Mura Masa, the recording project of 21-year-old producer Alex Crossan, has spent a year riding an incredible amount of buzz with tracks that wiggle between trap, EDM and pop. After being featured on Diplo’s BBC1 radio show, he recorded the A$AP Rocky collaboration “Love$ick,” which hit the U.K. charts and currently sits at more than 29 million YouTube plays. He’s produced tracks for songwriter Låpsley and grime sensation Stormzy and has spent this year hitting festivals like Glastonbury, Coachella and Field Day. His protean sound is a singular strain of modern pop, taking cues from the wickedest trap snares and neon-smeared EDM as well as glints of Caribbean steel drum and African kalimba.
“He makes intelligent and beautiful pop music like no other,” guest vocalist and collaborator Bonzai told Rolling Stone. “I could spend forever in a studio with him.”
Bonzai was not alone in joining Crossan, as the likes of Gorillaz’ Damon Albarn, Charli XCX, Desiigner and Jamie Lidell all hopped into a studio with the producer. This month sees Mura Masa drop his highly anticipated, self-titled Downtown/Interscope debut, an assured amalgam of hip-hop, electronic dance music and sheer pleasure-center pop, with glints of hardcore punk, Himalayan folk and harps thrown in for good measure. Despite having so many distinct pop personalities on the album, Crossan combines them for a vision that is distinctly his own.
“I chose not to restrict myself in any way when making the record, to take influence from wherever I saw fit, to try and include people from all over,” Crossan tells Rolling Stone. “What I try to do as Mura Masa involves any kind of voice. I wouldn’t limit myself to any one genre or person. It could be anyone.”
Crossan grew up on the island of Guernsey, a 25 square mile island off the coast of Normandy, situated between Great Britain and France. His father had played bass in a rock band in the early 1980s, though Crossan says bad management ripped them off. He turned his son onto the likes of Joni Mitchell and Yes, but more importantly he imparted the lesson on “how to be a mindful musician,” Crossan says. “He told me that music is so much more about what you aren’t playing than what you are; silence and space are so important.”

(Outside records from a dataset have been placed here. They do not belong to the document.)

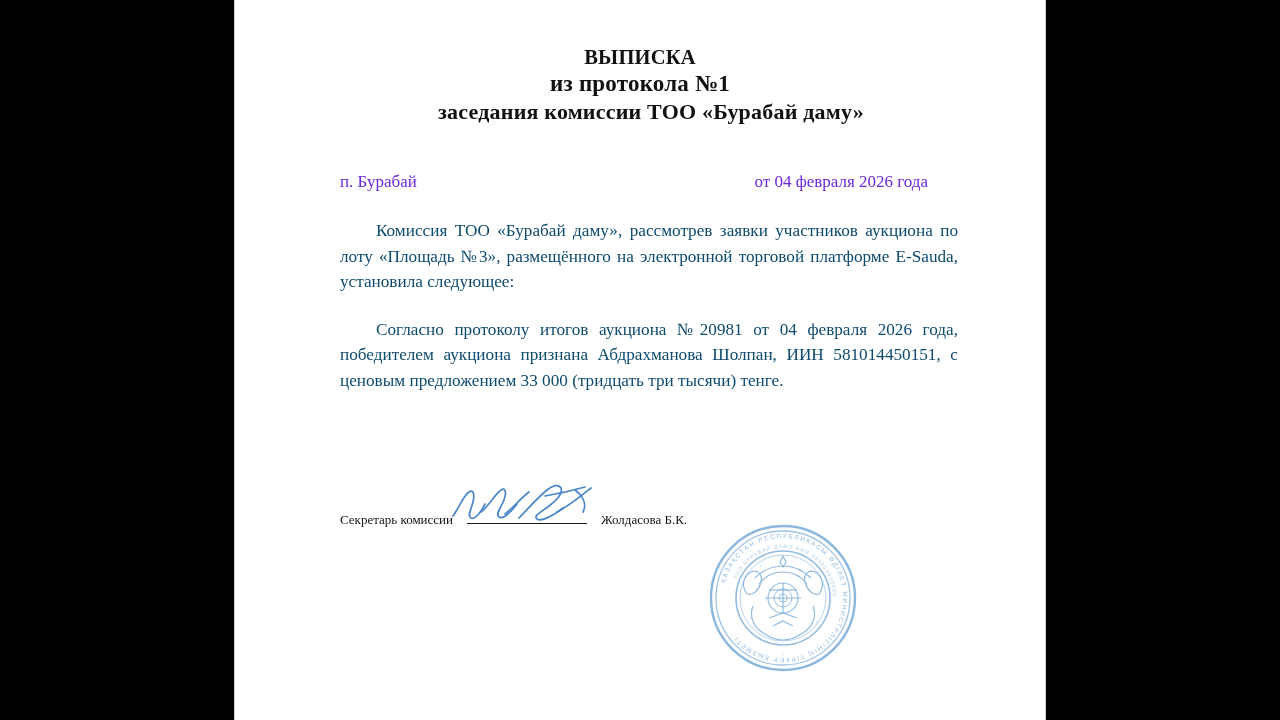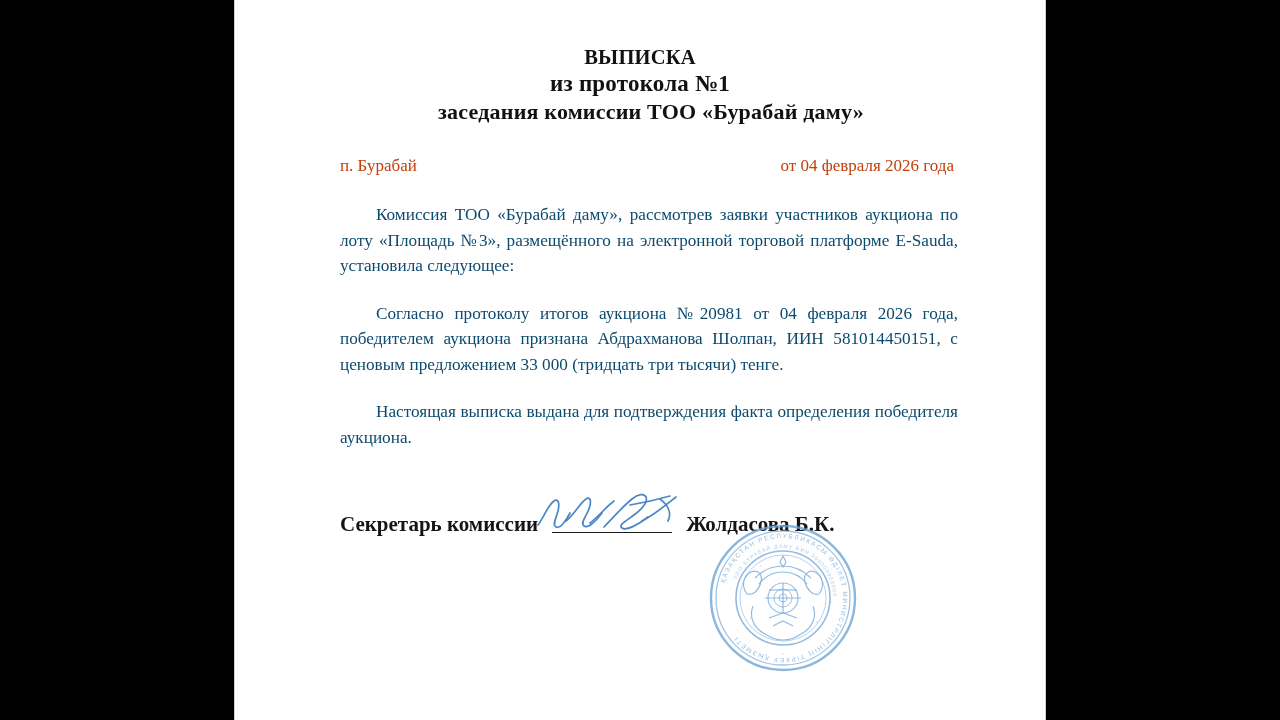--- a/index.html
+++ b/index.html
@@ -59,28 +59,28 @@
     margin-top: 2px;
   }
   .heading .l3 {
     font-size: 22px;
     line-height: 24px;
     margin-top: 4px;
     padding-left: 22px;
   }
   
   .placedate {
-    margin-top: 32px;
+    margin-top: 48px;
     padding-left: 105px;
-    padding-right: 91px;
+    padding-right: 117px;
     display: flex;
     justify-content: space-between;
     align-items: baseline;
     font-size: 17px;
-    color: #c2410c;
+    color: #6d28d9;
   }
   
   .body-block {
     margin-top: 26px;
     padding-left: 105px;
     padding-right: 87px;
   }
   .para {
     text-align: justify;
     text-justify: inter-word;
@@ -93,23 +93,22 @@
   .para:last-child { margin-bottom: 0; }
   .para.gap-lg { margin-bottom: 22px; }
   
   .signature-row {
     position: absolute;
     left: 105px;
     top: 503px;
     width: 618px;
     display: flex;
     align-items: flex-end;
-    font-size: 21px;
+    font-size: 13px;
     color: #141414;
-    font-weight: bold;
   }
   .sig-label { white-space: nowrap; }
   .sig-rule {
     position: relative;
     flex: 0 0 120px;
     margin: 0 14px 4px 14px;
     height: 1px;
     background: #1b1b1b;
   }
   .sig-name { white-space: nowrap; margin-top: 9px; }
@@ -149,21 +148,20 @@
       </div>
 
       <div class="placedate">
         <span>п. Бурабай</span>
         <span>от 04 февраля 2026 года</span>
       </div>
 
       <div class="body-block">
         <p class="para gap-lg">Комиссия ТОО «Бурабай даму», рассмотрев заявки участников аукциона по лоту «Площадь №3», размещённого на электронной торговой платформе E-Sauda, установила следующее:</p>
         <p class="para gap-lg">Согласно протоколу итогов аукциона №20981 от 04 февраля 2026 года, победителем аукциона признана Абдрахманова Шолпан, ИИН 581014450151, с ценовым предложением 33 000 (тридцать три тысячи) тенге.</p>
-        <p class="para">Настоящая выписка выдана для подтверждения факта определения победителя аукциона.</p>
       </div>
 
       <div class="signature-row">
         <span class="sig-label">Секретарь комиссии</span>
         <span class="sig-rule">
           <span class="sig-scribble">
             <svg width="170" height="44" viewBox="0 0 170 44" fill="none" xmlns="http://www.w3.org/2000/svg">
               <g stroke="#4a86c8" stroke-width="1.7" stroke-linecap="round" stroke-linejoin="round" fill="none">
                 <path d="M8 34 C14 26, 18 14, 24 10 C28 7, 30 12, 28 20 C26 28, 22 34, 26 36 C30 38, 36 30, 40 22"></path>
                 <path d="M36 30 C44 24, 50 12, 56 8 C60 5, 62 10, 59 18 C56 26, 50 32, 54 35 C58 38, 66 30, 72 22"></path>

On Guernsey, he had to imagine his own music scene, in a sense. Having a sound that pulls from hip-hop, dubstep, trap, EDM, ambient and bubblegum from around the world “comes from geographical isolation more than anything,” he said.
“Where I grew up, it’s so far-removed and serene and isolated with no underground culture. I had to perceive all music culture through the lens of the internet.”
The trickiest part for Mura Masa has now been about translating internet clicks into real-world success. But despite signing with a major and having a worthy handful stars on the album, Crossan says his approach remains bare bones: “Up to the point where I started working on the album, I just had my laptop. I didn’t have any gear or any fancy stuff. I still don’t have a studio or own a pair of fancy speakers. I’m just making music on my laptop with my headphones.”
So while that meant discussing fashion designers and a shared love of Tame Impala with A$AP Rocky and working in the studio with Albarn, Crossan stayed true to his roots.
“I intentionally didn’t change the process so that it remained authentic, sounding like I made it in my bedroom,” he said. “That’s what’s been my bedrock, my style, that lonely bedroom sound. I decided to keep that exactly the same.”
It’s also meant negotiating his newfound life as a musician in London, where he moved in 2015, after spending his entire life on Guernsey. He still worries about getting lost in the massive city, though such a big new city to call home has its advantages.
“The city swallows you up. There’s always things to do and people have places to be,” Crossan says. “If you have work to do, it’s amazing because you become engulfed. You live your work.” It also means that Crossan is ready to emerge from his bedroom and put his music out in the world.
“It’s easy to sit in your room and make something that you think is cool, it’s a different thing to give music to a fanbase,” he says about playing live. “It’s been amazing for me to see people, real people care about this, beyond numbers ticking up on the internet.”